The hostile tender offer phenomenon has spawned wholesale defensive measures adopted by target company management. In recent years, confrontations like those of Occidental Petroleum-Mead Corporation and American Express-McGraw-Hill have resulted in target management causing the eventual withdrawal of the tender offer by employing a variety of defensive measures known colloquially as “scorched earth” tactics. The “urge to merge” among major corporations will continue to produce unsolicited, nonnegotiated tender offers at varying scales of size. Consequently, strategies and techniques have been created at a pace faster than the process of litigation, causing a discernible lag between the ingenuity of corporate management and counsel to devise defensive measures and the ability of courts to develop legal standards effectively addressed to this expanding and novel area.

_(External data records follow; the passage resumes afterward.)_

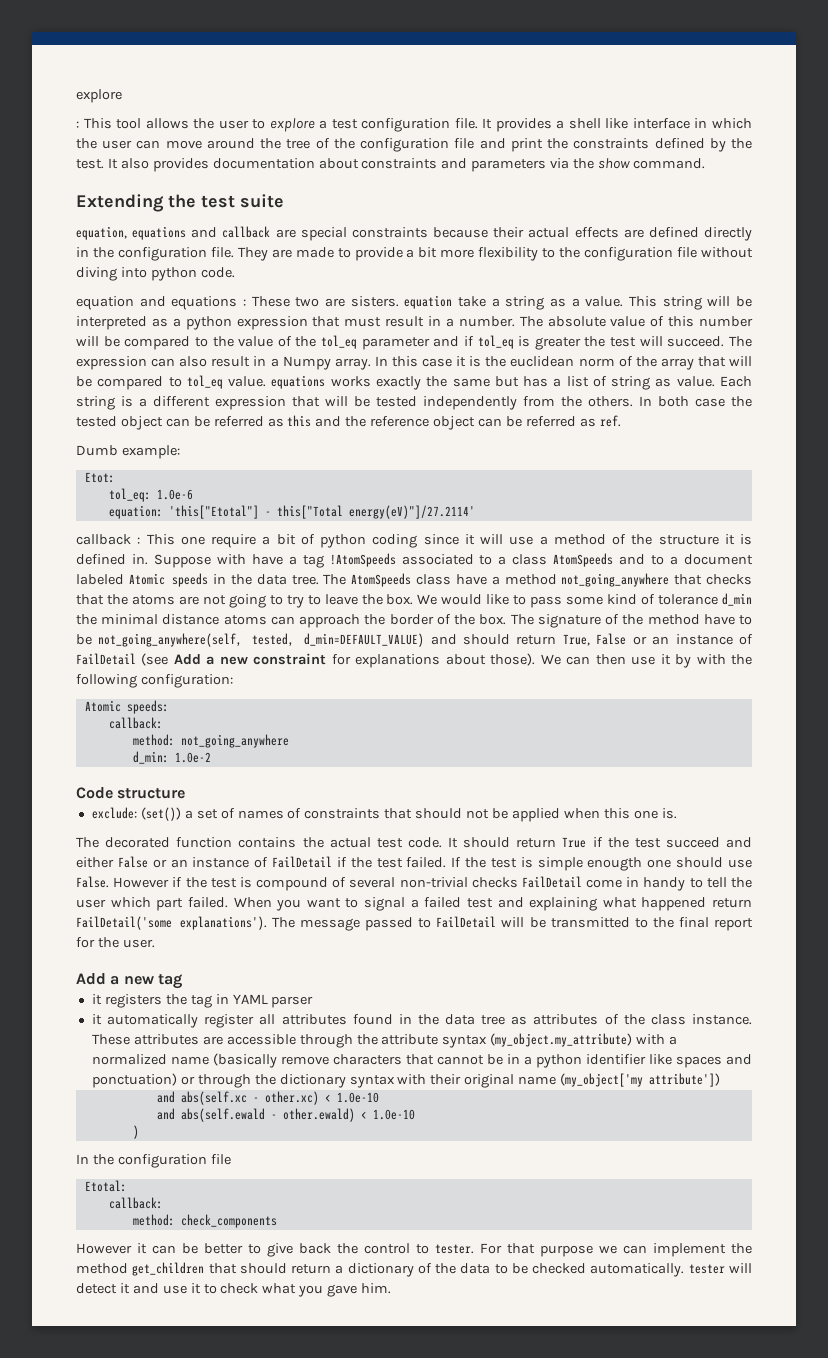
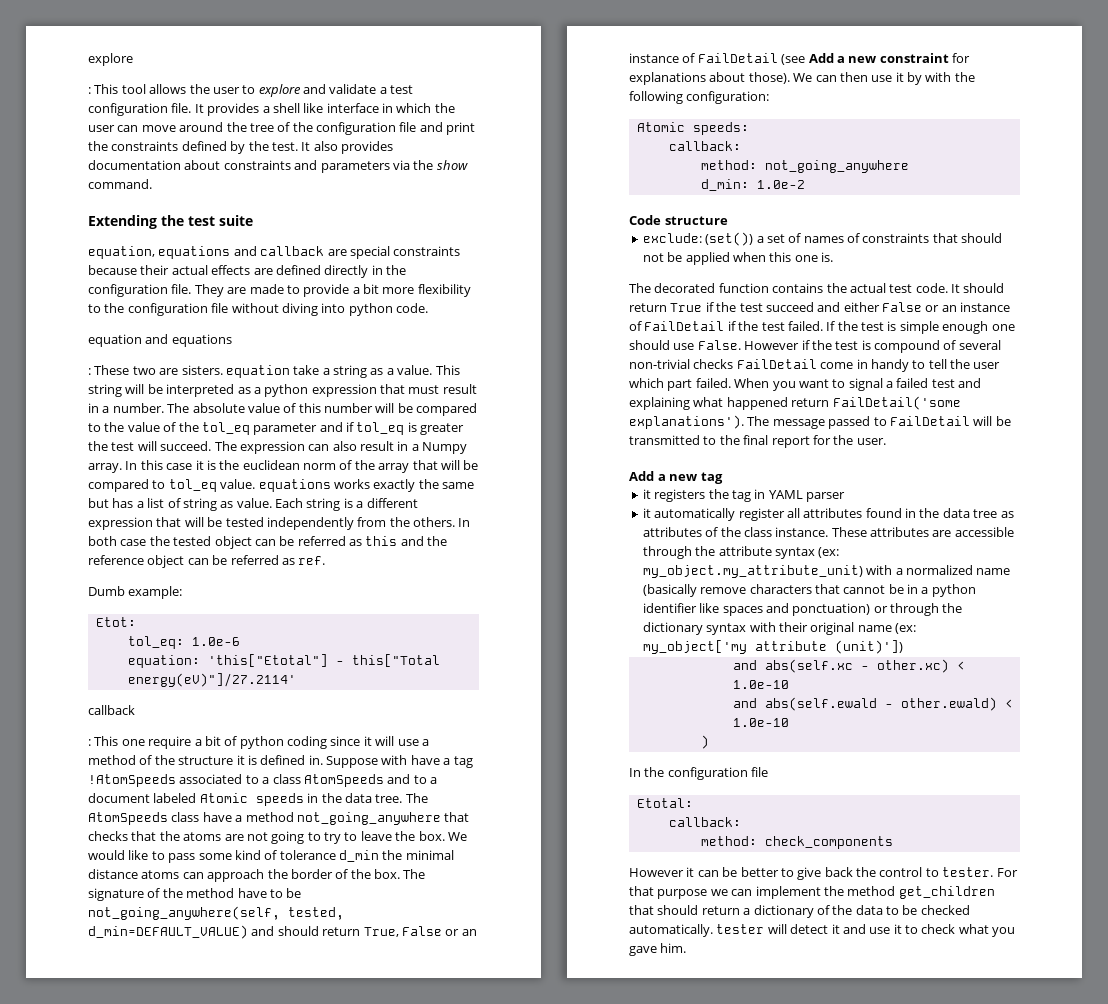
- : This tool allows the user to explore a test configuration file.
+ : This tool allows the user to explore and validate a test configuration file.
- equation and equations : These two are sisters. equation take a string as a value.
+ equation and equations
+ : These two are sisters. equation take a string as a value.
  equation: 'this["Etotal"] - this["Total energy(eV)"]/27.2114'
- callback : This one require a bit of python coding since it will use a method of the structure it is defined in.
+ callback
+ : This one require a bit of python coding since it will use a method of the structure it is defined in.
- If the test is simple enougth one should use False.
+ If the test is simple enough one should use False.
- These attributes are accessible through the attribute syntax (my_object.my_attribute) with a normalized name (basically remove characters that cannot be in a python identifier like spaces and ponctuation) or through the dictionary syntax with their original name (my_object['my attribute'])
+ These attributes are accessible through the attribute syntax (ex: my_object.my_attribute_unit) with a normalized name (basically remove characters that cannot be in a python identifier like spaces and ponctuation) or through the dictionary syntax with their original name (ex: my_object['my attribute (unit)'])

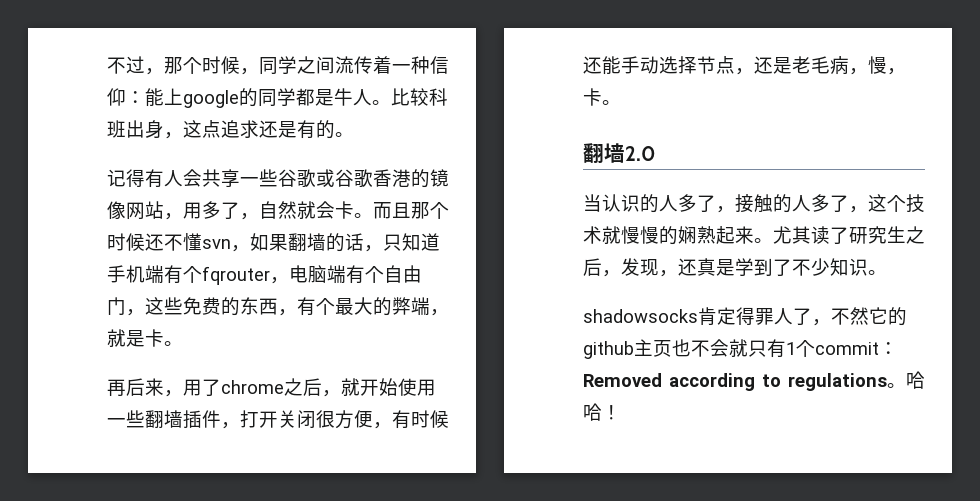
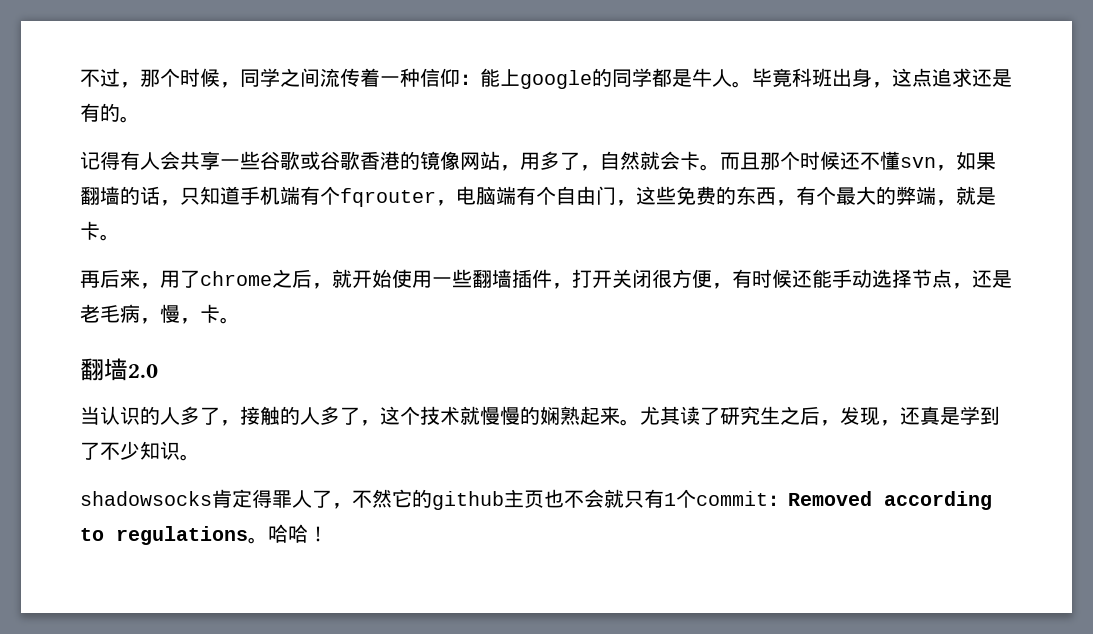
- 比较科班出身，这点追求还是有的。
+ 毕竟科班出身，这点追求还是有的。

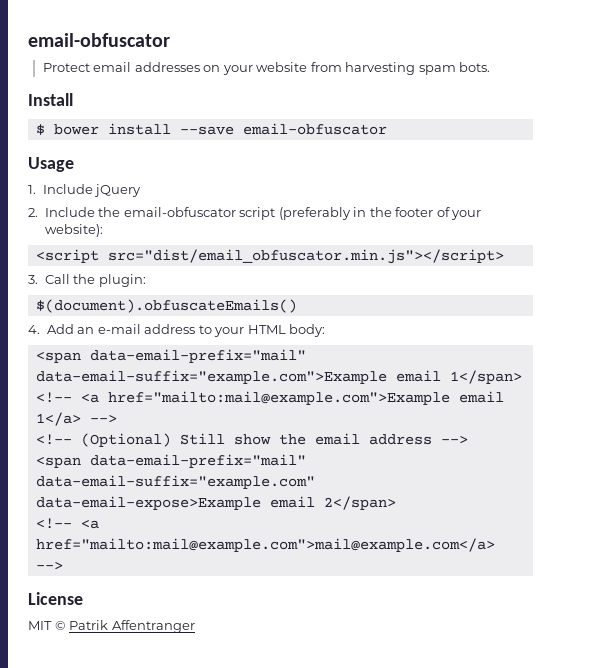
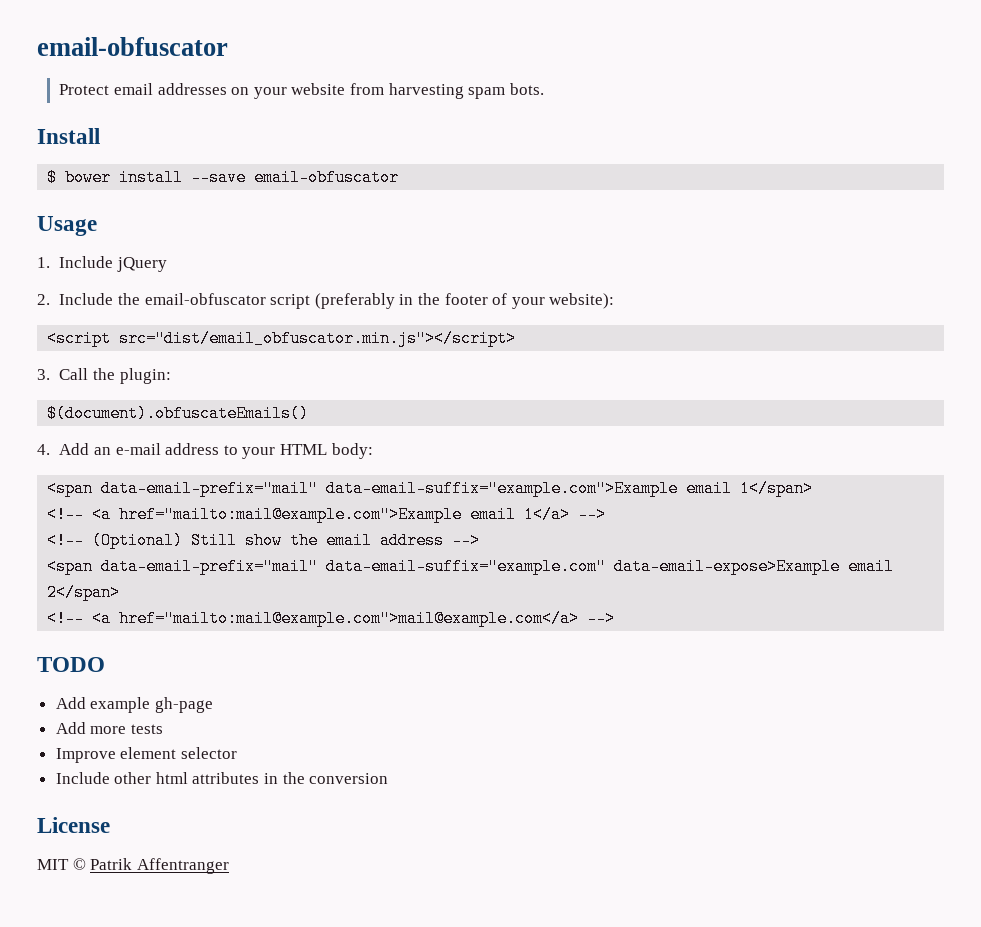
+ TODO
+ Add example gh-page
+ Add more tests
+ Improve element selector
+ Include other html attributes in the conversion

The predictable result of reliance upon expansive, ill-defined, and perhaps indefinable concepts is a lack of cohesive standards by which defensive measures undertaken by target management are judged. The pattern of case law to date is consistent with the lack of definitive standards. More specifically, courts have been reluctant to find target management liability or to enjoin certain measures except in egregious circumstances.

Until standards for control battles are more sharply delineated, one cannot expect courts, with occasional exception, to be other than inadequate arbiters of competing interests and perpetuating the confusing maze of contradictory rationales. It is vital that an appropriate formula is created for according priorities and limitations among the competing rights, obligations, and interests of management, shareholders, and the corporate entity. Standards developed to protect the corporation and minority shareholders from the potential dangers of an ill-advised sale of control by a dominant shareholder may be equally appropriate.

After briefly outlining principal defensive measures, Part I of this Article will examine each of the fiduciary, statutory, and economic perspectives generally advanced in tender offer struggles, focusing upon the difficulties of employing such perspectives as a basis for evaluating defensive measures. Part II will posit an alternative approach, analogizing the collective action of tendering shareholders to a sale of control by a single, dominant shareholder. Specific defensive measures by target management to impede the tender offer will be analyzed in the context of the sale of control analogue.